• Dataset content
=== Begin Enclosure ===

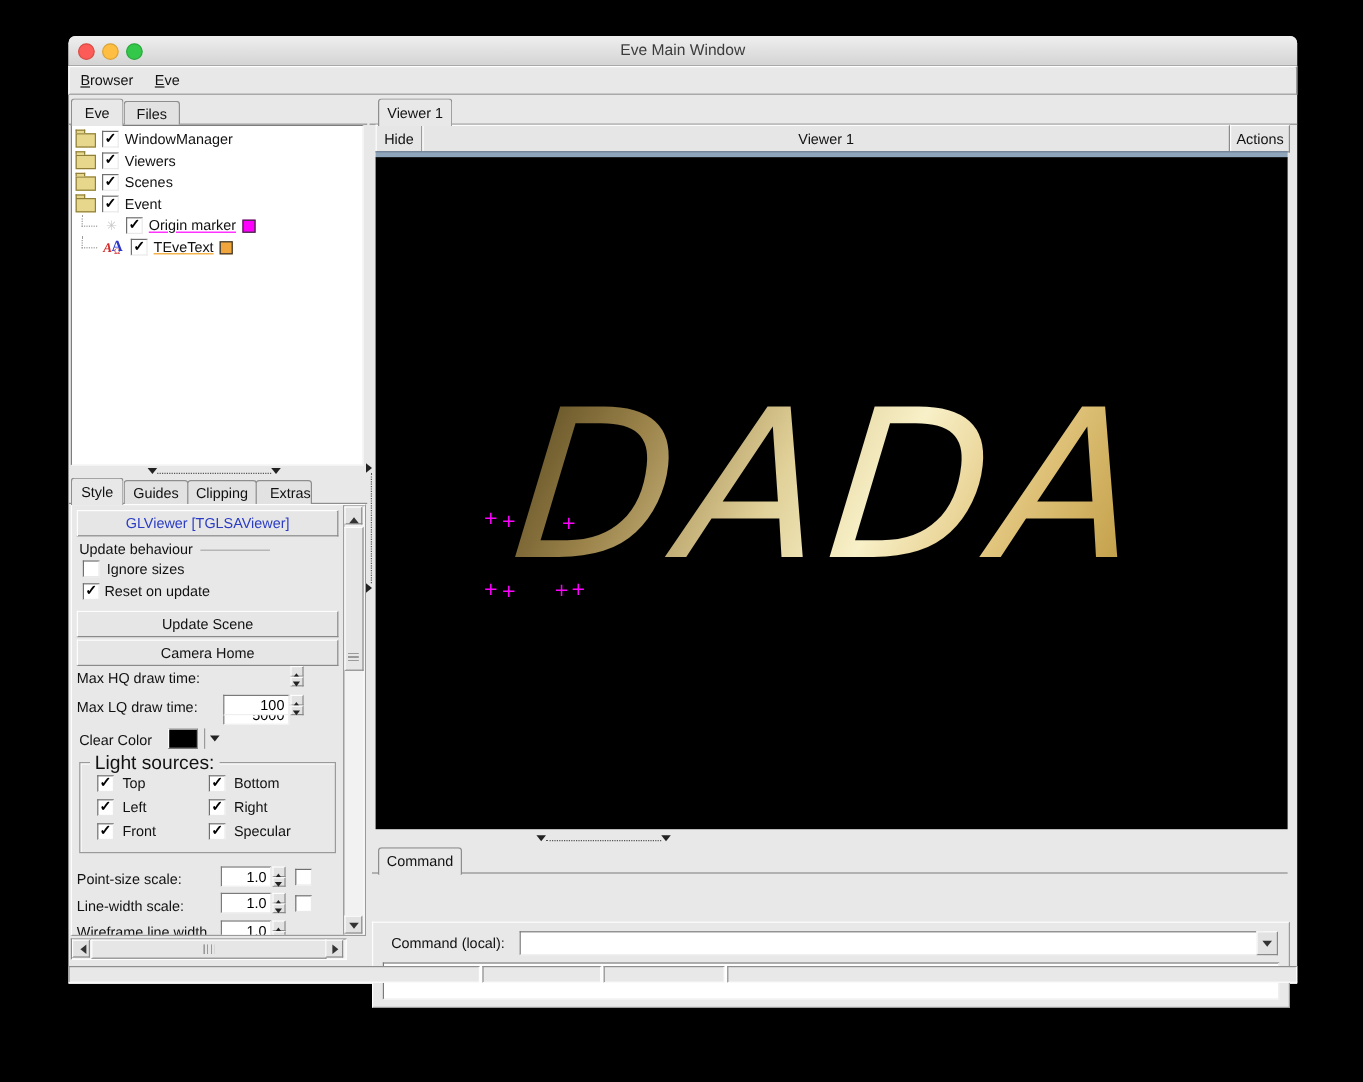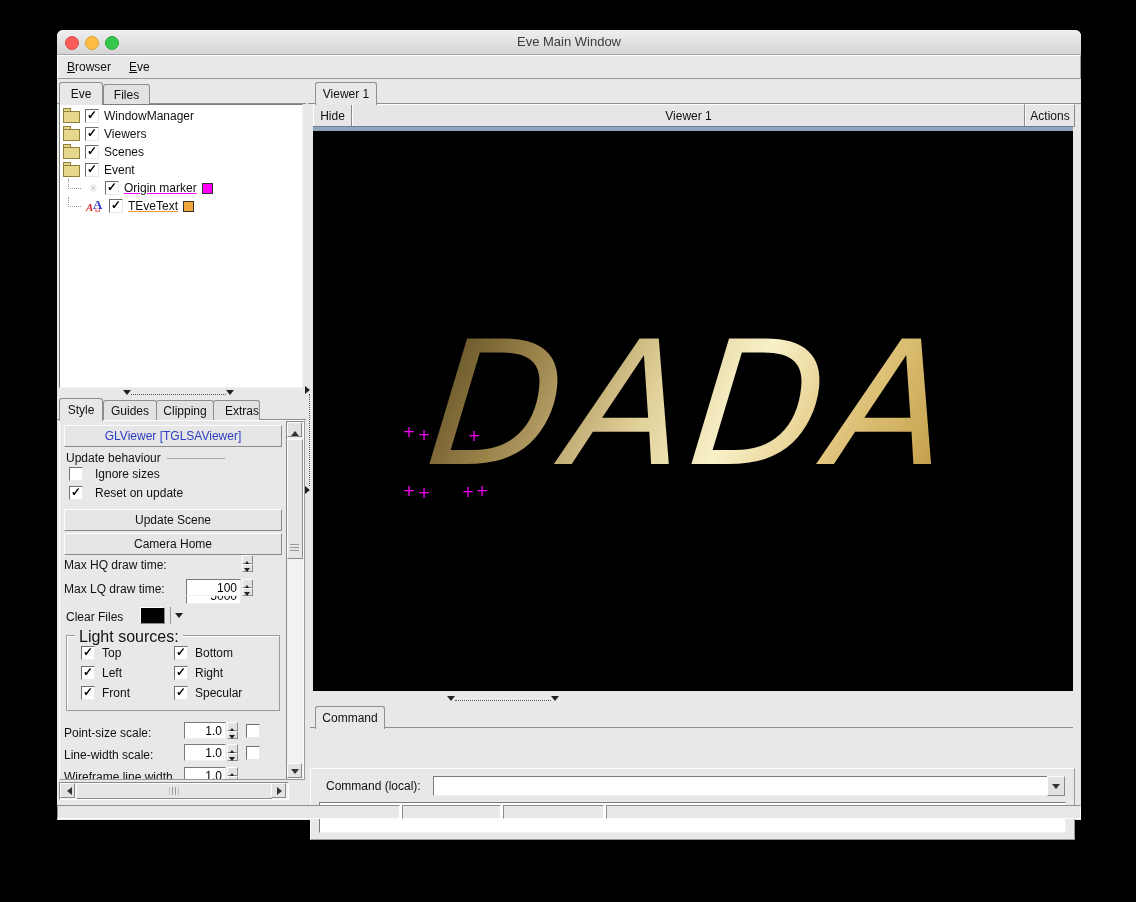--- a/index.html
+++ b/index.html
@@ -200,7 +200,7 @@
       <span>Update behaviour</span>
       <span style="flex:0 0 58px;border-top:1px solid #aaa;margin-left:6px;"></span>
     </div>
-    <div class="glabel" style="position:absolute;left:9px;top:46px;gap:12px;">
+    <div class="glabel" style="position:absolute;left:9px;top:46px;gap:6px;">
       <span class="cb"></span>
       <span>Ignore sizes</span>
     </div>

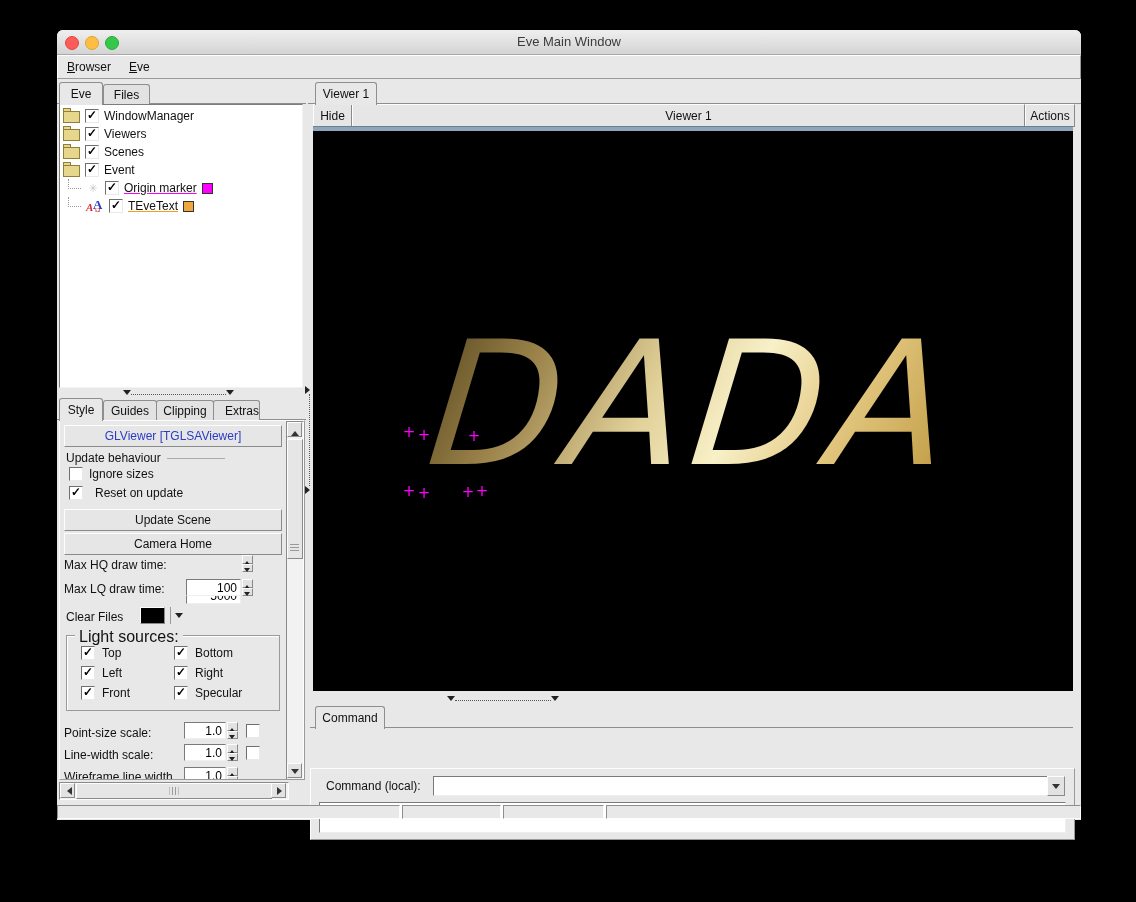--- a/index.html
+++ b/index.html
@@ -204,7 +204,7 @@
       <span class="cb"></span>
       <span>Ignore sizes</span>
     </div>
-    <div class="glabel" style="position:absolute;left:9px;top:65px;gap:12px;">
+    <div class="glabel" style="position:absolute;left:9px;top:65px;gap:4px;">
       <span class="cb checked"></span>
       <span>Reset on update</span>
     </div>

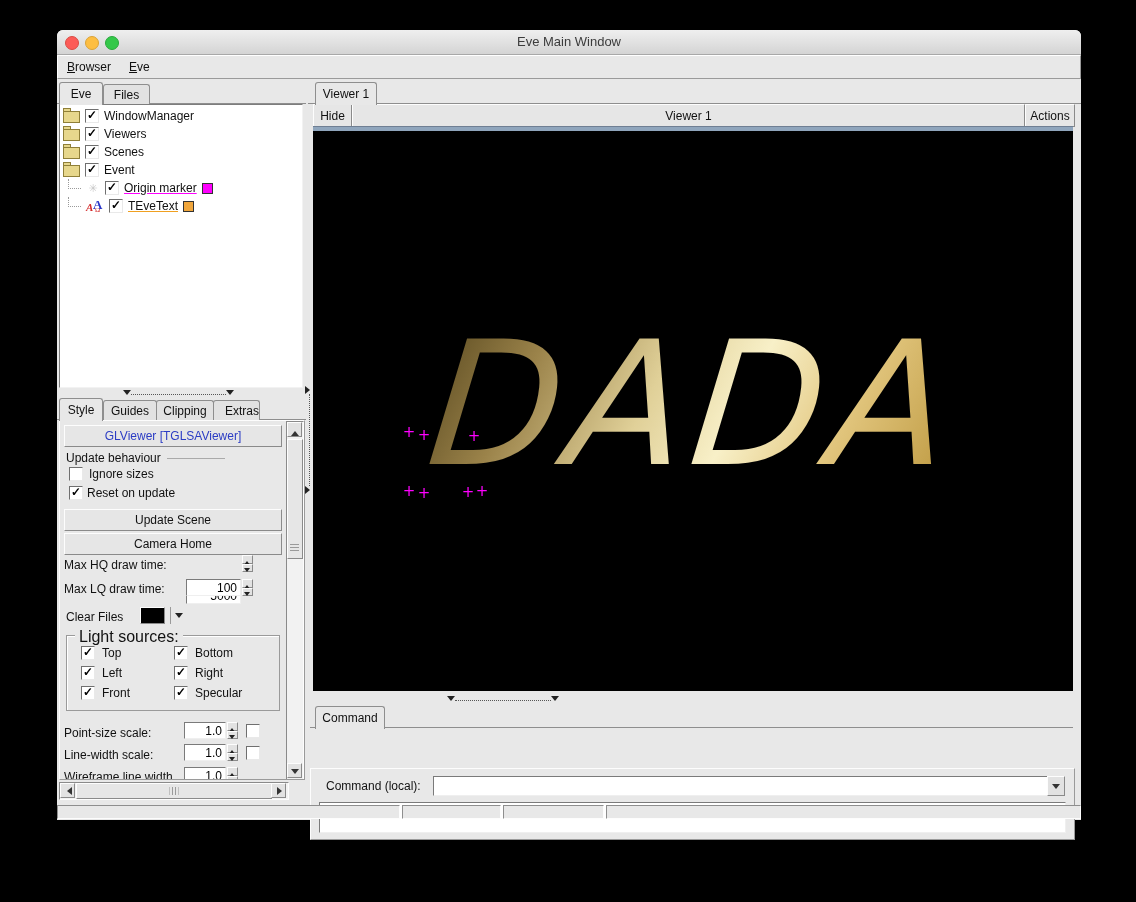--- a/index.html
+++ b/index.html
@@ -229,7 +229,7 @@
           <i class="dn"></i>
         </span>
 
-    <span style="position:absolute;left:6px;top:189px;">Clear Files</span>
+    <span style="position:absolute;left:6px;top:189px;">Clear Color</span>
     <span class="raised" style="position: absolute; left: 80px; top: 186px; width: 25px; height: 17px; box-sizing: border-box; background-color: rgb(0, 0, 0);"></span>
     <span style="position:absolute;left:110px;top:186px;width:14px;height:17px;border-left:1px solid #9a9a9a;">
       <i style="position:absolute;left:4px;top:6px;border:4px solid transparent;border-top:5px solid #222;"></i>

=== End Enclosure ===

• What needs to be done
A faithful copy of the records above, without images, is what to give back.

• Finished exercise
--- a/index.html
+++ b/index.html
@@ -200,7 +200,7 @@
       <span>Update behaviour</span>
       <span style="flex:0 0 58px;border-top:1px solid #aaa;margin-left:6px;"></span>
     </div>
-    <div class="glabel" style="position:absolute;left:9px;top:46px;gap:12px;">
+    <div class="glabel" style="position:absolute;left:9px;top:46px;gap:6px;">
       <span class="cb"></span>
       <span>Ignore sizes</span>
     </div>

--- a/index.html
+++ b/index.html
@@ -204,7 +204,7 @@
       <span class="cb"></span>
       <span>Ignore sizes</span>
     </div>
-    <div class="glabel" style="position:absolute;left:9px;top:65px;gap:12px;">
+    <div class="glabel" style="position:absolute;left:9px;top:65px;gap:4px;">
       <span class="cb checked"></span>
       <span>Reset on update</span>
     </div>

--- a/index.html
+++ b/index.html
@@ -229,7 +229,7 @@
           <i class="dn"></i>
         </span>
 
-    <span style="position:absolute;left:6px;top:189px;">Clear Files</span>
+    <span style="position:absolute;left:6px;top:189px;">Clear Color</span>
     <span class="raised" style="position: absolute; left: 80px; top: 186px; width: 25px; height: 17px; box-sizing: border-box; background-color: rgb(0, 0, 0);"></span>
     <span style="position:absolute;left:110px;top:186px;width:14px;height:17px;border-left:1px solid #9a9a9a;">
       <i style="position:absolute;left:4px;top:6px;border:4px solid transparent;border-top:5px solid #222;"></i>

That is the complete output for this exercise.